### What to produce
Each line of the records that holds the word "coverage" should be copied out.

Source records
┌──
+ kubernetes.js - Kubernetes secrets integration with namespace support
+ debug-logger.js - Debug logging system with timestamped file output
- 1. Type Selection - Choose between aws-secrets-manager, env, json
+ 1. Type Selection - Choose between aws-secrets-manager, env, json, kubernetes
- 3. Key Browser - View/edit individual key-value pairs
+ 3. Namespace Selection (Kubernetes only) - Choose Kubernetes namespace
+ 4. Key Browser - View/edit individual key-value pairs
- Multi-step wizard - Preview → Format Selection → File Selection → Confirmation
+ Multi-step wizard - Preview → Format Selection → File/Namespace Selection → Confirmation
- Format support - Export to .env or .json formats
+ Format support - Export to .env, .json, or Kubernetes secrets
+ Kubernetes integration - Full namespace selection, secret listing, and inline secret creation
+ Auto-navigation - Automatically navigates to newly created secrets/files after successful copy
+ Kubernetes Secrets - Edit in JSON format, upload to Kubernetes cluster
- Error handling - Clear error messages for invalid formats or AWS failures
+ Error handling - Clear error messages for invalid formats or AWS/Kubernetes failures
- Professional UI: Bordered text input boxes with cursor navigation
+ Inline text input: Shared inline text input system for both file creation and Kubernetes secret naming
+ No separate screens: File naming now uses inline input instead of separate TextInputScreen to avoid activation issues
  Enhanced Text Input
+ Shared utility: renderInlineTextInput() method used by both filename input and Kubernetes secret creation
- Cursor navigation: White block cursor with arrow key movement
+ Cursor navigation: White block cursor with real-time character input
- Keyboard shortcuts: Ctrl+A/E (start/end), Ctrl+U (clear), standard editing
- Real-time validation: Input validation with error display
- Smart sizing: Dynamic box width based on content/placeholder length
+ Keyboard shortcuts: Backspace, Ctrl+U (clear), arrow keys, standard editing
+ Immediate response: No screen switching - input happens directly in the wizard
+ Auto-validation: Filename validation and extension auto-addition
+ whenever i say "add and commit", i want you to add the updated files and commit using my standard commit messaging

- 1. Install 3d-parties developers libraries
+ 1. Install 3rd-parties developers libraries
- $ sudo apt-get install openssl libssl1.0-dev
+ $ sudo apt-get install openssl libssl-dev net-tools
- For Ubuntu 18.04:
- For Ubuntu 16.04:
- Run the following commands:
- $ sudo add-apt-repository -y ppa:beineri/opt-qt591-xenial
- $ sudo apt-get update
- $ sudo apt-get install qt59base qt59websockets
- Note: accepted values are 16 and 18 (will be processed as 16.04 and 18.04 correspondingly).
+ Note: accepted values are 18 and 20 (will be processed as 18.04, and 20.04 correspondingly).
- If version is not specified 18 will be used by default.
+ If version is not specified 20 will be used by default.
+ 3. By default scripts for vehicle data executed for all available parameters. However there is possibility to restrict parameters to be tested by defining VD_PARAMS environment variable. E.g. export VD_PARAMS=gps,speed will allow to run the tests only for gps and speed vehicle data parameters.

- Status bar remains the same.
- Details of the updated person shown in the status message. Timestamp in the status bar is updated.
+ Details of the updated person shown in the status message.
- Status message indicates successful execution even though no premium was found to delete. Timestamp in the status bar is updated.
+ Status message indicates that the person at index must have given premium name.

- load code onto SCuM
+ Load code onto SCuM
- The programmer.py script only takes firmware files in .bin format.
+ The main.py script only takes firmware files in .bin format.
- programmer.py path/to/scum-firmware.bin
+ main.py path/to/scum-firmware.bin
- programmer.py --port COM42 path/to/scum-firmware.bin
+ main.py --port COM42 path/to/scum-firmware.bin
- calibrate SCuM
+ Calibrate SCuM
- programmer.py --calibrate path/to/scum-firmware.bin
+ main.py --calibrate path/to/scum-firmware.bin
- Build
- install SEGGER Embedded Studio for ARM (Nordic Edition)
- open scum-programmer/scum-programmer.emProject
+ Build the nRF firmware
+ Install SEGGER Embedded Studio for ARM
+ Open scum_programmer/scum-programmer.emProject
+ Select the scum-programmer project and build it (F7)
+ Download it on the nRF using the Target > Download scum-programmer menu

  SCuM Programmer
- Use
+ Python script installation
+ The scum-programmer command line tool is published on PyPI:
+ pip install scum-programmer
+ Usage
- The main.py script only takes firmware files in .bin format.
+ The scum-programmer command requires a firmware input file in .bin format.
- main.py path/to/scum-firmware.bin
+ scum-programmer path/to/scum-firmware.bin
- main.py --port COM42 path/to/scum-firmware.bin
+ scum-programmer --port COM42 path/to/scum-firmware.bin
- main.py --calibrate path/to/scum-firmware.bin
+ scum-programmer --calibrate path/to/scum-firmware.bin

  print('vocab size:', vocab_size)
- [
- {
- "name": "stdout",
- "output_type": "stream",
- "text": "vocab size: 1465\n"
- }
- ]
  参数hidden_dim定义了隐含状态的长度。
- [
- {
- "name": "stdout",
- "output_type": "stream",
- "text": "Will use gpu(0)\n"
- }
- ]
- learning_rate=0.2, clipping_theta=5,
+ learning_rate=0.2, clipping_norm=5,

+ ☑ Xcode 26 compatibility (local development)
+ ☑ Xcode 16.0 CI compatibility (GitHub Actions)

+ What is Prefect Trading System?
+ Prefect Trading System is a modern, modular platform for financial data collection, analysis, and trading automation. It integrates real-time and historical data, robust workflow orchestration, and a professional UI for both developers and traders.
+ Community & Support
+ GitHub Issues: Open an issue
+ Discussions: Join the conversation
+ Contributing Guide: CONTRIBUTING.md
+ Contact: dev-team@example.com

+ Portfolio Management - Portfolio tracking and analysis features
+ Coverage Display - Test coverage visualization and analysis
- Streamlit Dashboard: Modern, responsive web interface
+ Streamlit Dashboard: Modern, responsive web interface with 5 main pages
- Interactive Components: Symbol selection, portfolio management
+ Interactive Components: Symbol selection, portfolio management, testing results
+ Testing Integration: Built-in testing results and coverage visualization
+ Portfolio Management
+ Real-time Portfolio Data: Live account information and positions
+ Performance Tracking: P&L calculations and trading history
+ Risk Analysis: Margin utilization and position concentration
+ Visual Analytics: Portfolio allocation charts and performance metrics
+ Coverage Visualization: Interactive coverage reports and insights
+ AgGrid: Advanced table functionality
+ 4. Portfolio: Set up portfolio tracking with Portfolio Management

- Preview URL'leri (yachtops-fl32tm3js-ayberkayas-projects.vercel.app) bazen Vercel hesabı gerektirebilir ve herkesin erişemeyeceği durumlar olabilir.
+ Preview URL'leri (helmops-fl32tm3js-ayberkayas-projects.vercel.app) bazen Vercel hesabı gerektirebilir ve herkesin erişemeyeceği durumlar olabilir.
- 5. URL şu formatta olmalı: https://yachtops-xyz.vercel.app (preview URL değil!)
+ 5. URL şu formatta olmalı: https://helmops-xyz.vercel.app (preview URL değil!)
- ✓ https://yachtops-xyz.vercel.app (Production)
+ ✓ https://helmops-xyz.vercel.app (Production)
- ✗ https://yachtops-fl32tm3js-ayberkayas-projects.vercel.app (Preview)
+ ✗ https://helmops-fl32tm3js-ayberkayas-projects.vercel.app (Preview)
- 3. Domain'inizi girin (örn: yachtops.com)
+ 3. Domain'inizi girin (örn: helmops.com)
└──
### Reply
+ Coverage Display - Test coverage visualization and analysis
+ Testing Integration: Built-in testing results and coverage visualization
+ Coverage Visualization: Interactive coverage reports and insights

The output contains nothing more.